We have discussed this provision in Maxwell v. Page, 23 N. M. 356, 168 P. 492, 5 A. L. R. 155.

In the present case, it is admitted that the land was subject to taxation, and that the taxes were not paid for 1920. Sale was made in 1921 and the county held the certificate until January, 1926, when appellant bought it. Redemption had not, been made within three years from the date of sale and the time liad expired. Appellee, as vendee of the former owner, had, at the time deed was demanded and taken in the spring of 1926, no valid ground upon which he could have attacked the tax title or prevented the issuance of the deed. This being true, the treasurer’s error in not requiring the notice to be given, and proof thereof made did not deprive appellee of any substantial right, nor affect the validity of the deed.
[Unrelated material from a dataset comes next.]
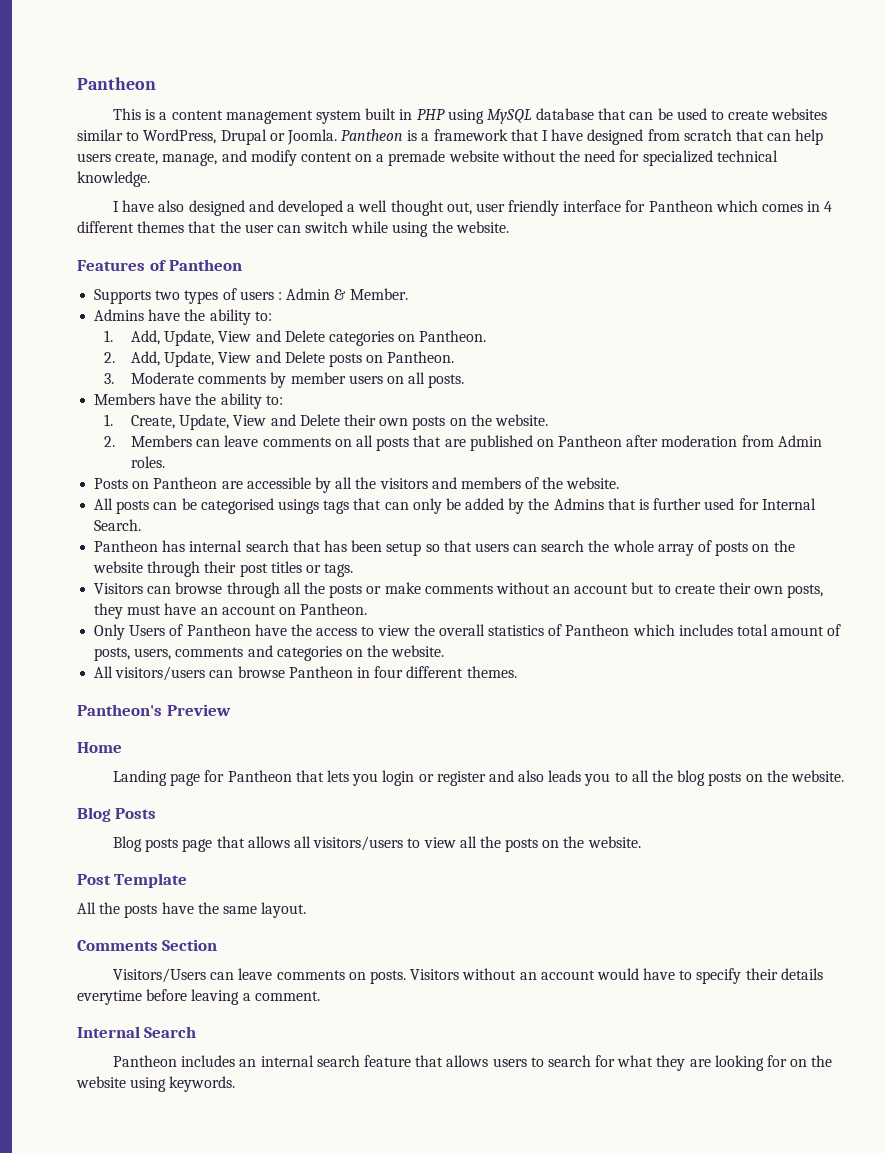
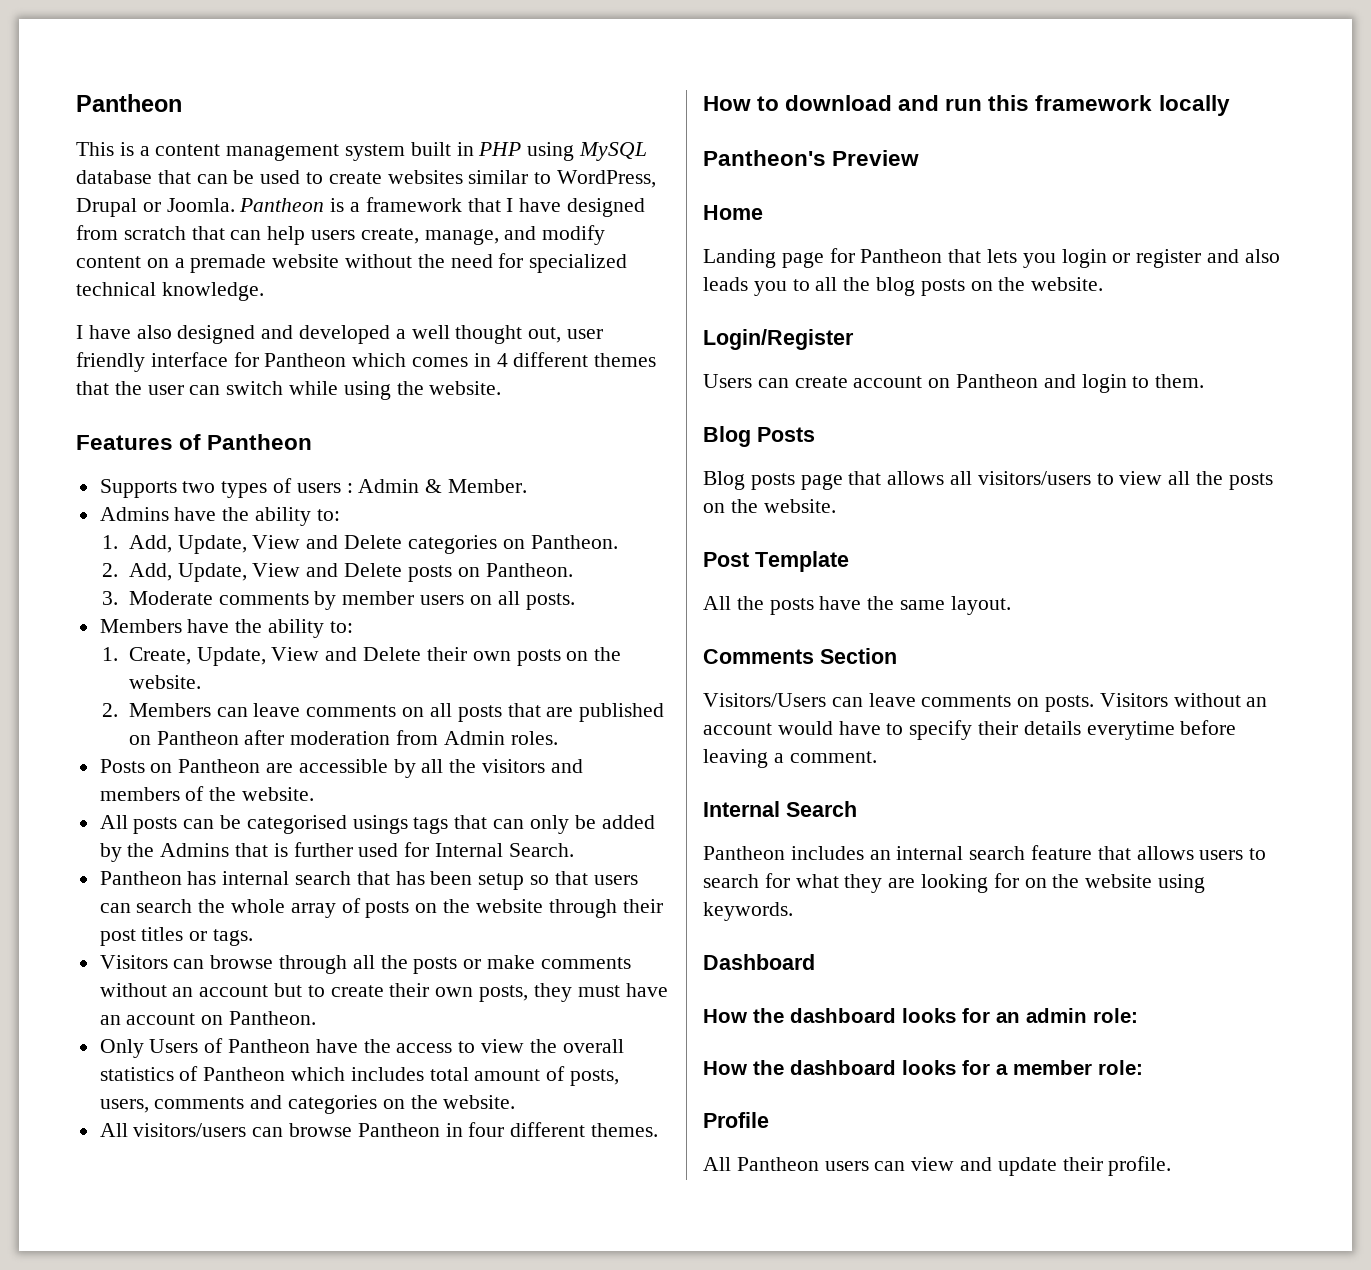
(517, 672) none -> [703,95,1230,116] // How to download and run this framework locally
(844, 776) none -> [703,329,854,350] [703,374,1205,393] // Login/Register // Users can create account on Pantheon and login to them.
(236, 1084) none -> [703,954,815,970] [703,1008,1138,1023] [703,1060,1143,1075] [703,1112,769,1128] [703,1156,1172,1176] // Dashboard // How the dashboard looks for an admin role: // How the dashboard looks for a member role: // Profile // All Pantheon users can view and update their profile.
This is not a case where the deed was issued before the right of redemption had expired; its issuance was not premature, although irregular.

We conclude that the judgment should be reversed and the cause should be remanded, with directions to enter judgment for appellant upon his cross-complaint, quieting his title as prayed therein; and it is so ordered.

BICKLEY, C. J., and WATSON, PARKER, and CATRON, JJ„ concur.